Observability, like life itself, is messy. It also, to quote Ian Malcom, finds a way. So will you. Here’s how:
Plan and prepare to identify data types based on complex criteria: it might be a combination of location, system type, data type, and even time frame. Expect that, based on those parameters, you’ll then filter and transform the data before sending it in the correct direction.
Also expect that some data types are so valuable, you’ll end up sending the same data in more than one direction. But also prepare to put boundaries in place so you aren’t doing that all the time because that gets expensive fast.
As I said, you need to be ready to support multiple tools, but you should have a plan in place for how you’ll keep track of those tools, and identify their primary use case, and even set boundaries on the things they will NOT be permitted to monitor, so your stable of solutions doesn’t explosively get out of control.
One way to do that is to set, for every data type or use case, a definitive choice for a primary tool that handles that data and a secondary one that you use as a gut-check. For larger organizations or more important data sets, you might have a tertiary, but draw the line there.
Another way (complimentary to the first) is to understand that some tools are cheap and do a lot of things mostly ok, so you can spread them like peanut butter across the enterprise, while others are expensive (in time, effort, or money) and only do certain things well. So you should spread THOSE like caviar – only on the systems where they’ll do the most good.
Finally, differentiate between management tools that also have a monitoring component and true monitoring and observability solutions. You shouldn’t get rid of management tools, but you also shouldn’t make them the primary source of truth for enterprise monitoring information because they are usually so vendor or system-specific, and it will lead (again) to that explosion of tools I cautioned against earlier.
A Brief Buyer’s Guide
A natural question to ask next is, “How do I know WHICH tools to get?”
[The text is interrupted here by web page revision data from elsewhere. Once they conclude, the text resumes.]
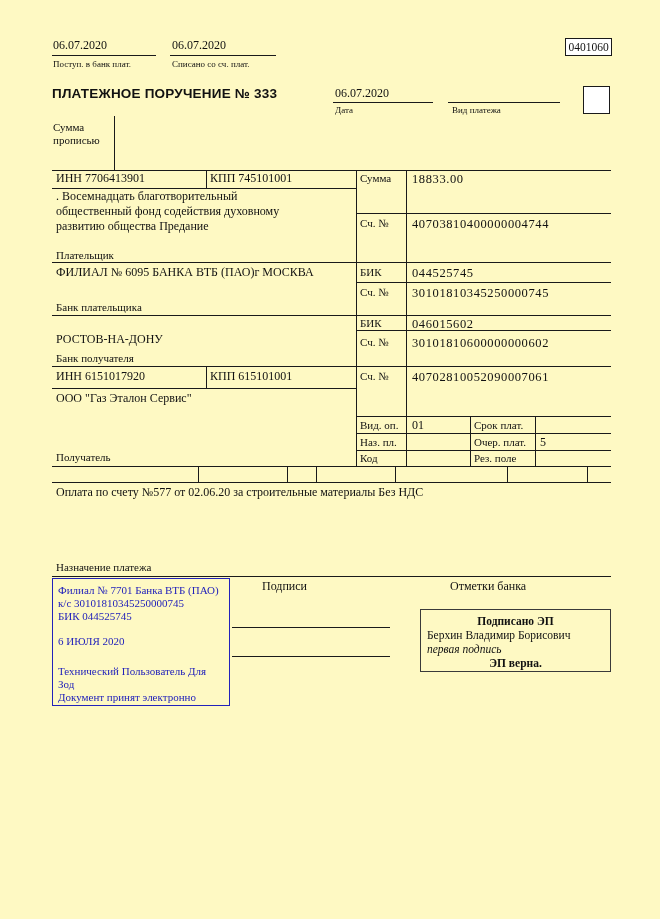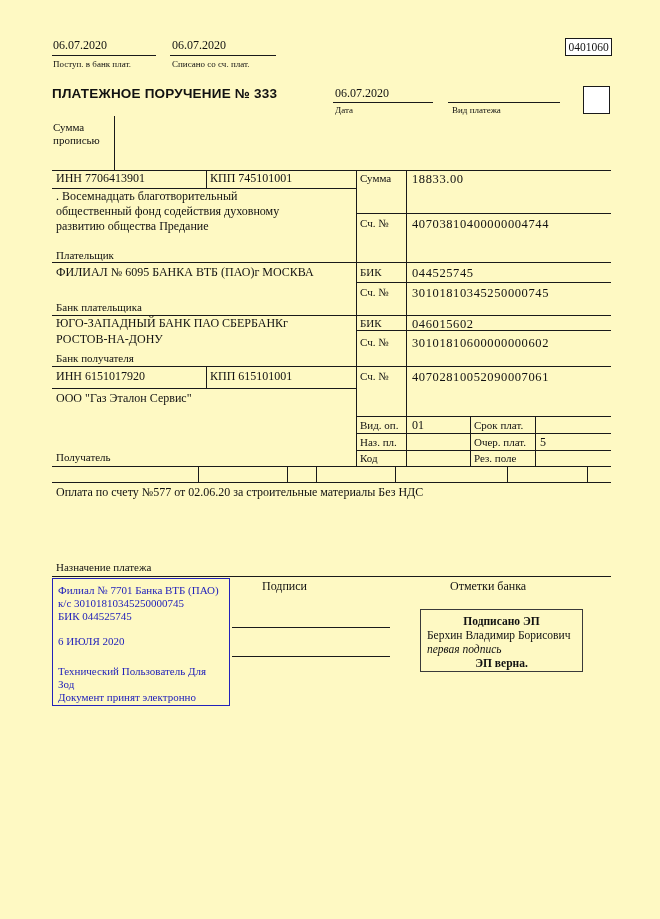--- a/index.html
+++ b/index.html
@@ -98,7 +98,6 @@
   <div class="t num" style="left:412px;top:286px">30101810345250000745</div>
   <div class="t sec" style="left:56px;top:301px">Банк плательщика</div>
 
-  <div class="t" style="left:56px;top:317px">ЮГО-ЗАПАДНЫЙ БАНК ПАО СБЕРБАНКг</div>
   <div class="t" style="left:56px;top:333px">РОСТОВ-НА-ДОНУ</div>
   <div class="t cell" style="left:360px;top:317px">БИК</div>
   <div class="t num" style="left:412px;top:317px">046015602</div>

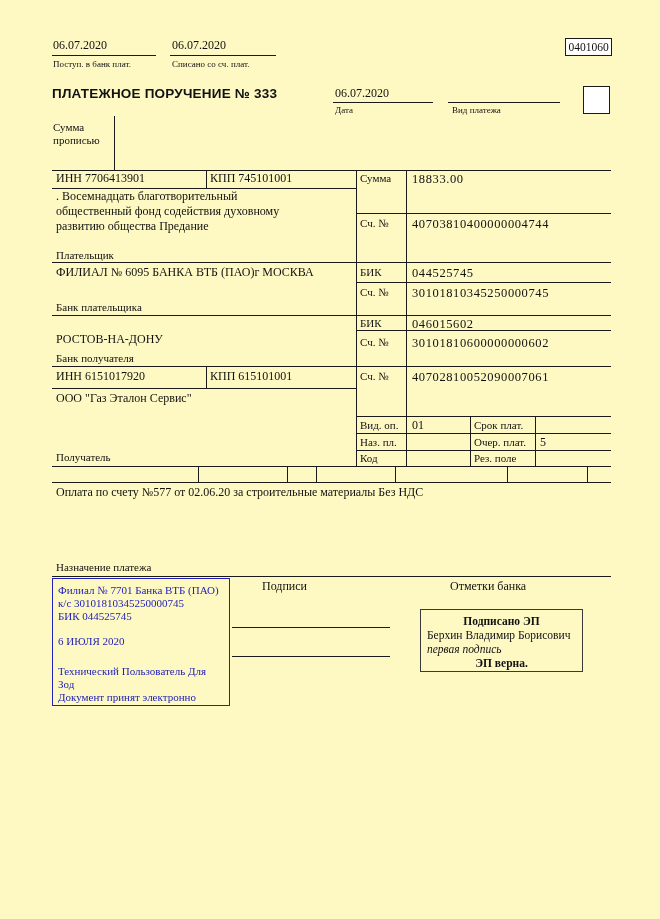--- a/index.html
+++ b/index.html
@@ -17,7 +17,7 @@
   .stamp{position:absolute;left:52px;top:578px;width:178px;height:128px;border:1.5px solid #2222bb;
          color:#2222bb;font-size:11px;line-height:13px;padding:5px 4px 0 5px;box-sizing:border-box;}
   .stamp div{white-space:nowrap;}
-  .esign{position:absolute;left:420px;top:609px;width:163px;height:63px;border:1.5px solid #3a3a3a;
+  .esign{position:absolute;left:420px;top:609px;width:191px;height:63px;border:1.5px solid #3a3a3a;
          font-size:11.5px;line-height:14px;padding:4px 6px;box-sizing:border-box;}
 </style>
 </head>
Once again, my buddy Kevin has some wise observations:
Is it even worth mentioning bake-offs? Do people even do that anymore? Maybe tool A has these features, but tool B has these other ones. And they both share some other capabilities. We need all of it, but can’t get it in one package.
There’s nothing wrong with that. Leon’s point about having multiple tools is on target. Bias your decisions to picking the right tool for the right job (but at the same time, try not to collect too many tools. This ain’t Pokémon).
Don’t buy for “this tool has this neat feature we don’t need, but maybe someday we’ll want.”. Buy (or deploy) for what you need now and in the near future. IT (and the business) is always growing and evolving. What you THINK is important today may be irrelevant in six months. Hopefully not, but thinking too far ahead – the infamous “five year plan” is just a waste of your effort and time.
Taking a Victory Lap
The point of this blog is pretty simple: There’s no such thing as “best”, and that goes for everything from cars to programming languages all the way to observability solutions. But more essential is my point about WHY there isn’t a single, specific “best” – it’s because context matters. Use case matters.
To be more nuanced, there probably is a “best,” but what is best is extremely particular to you and your circumstances. So, the lesson in all this is to make sure you are clear about those circumstances and that you’re always weighing them against the “we’re the best” marketing hype you’ll hear from many vendors.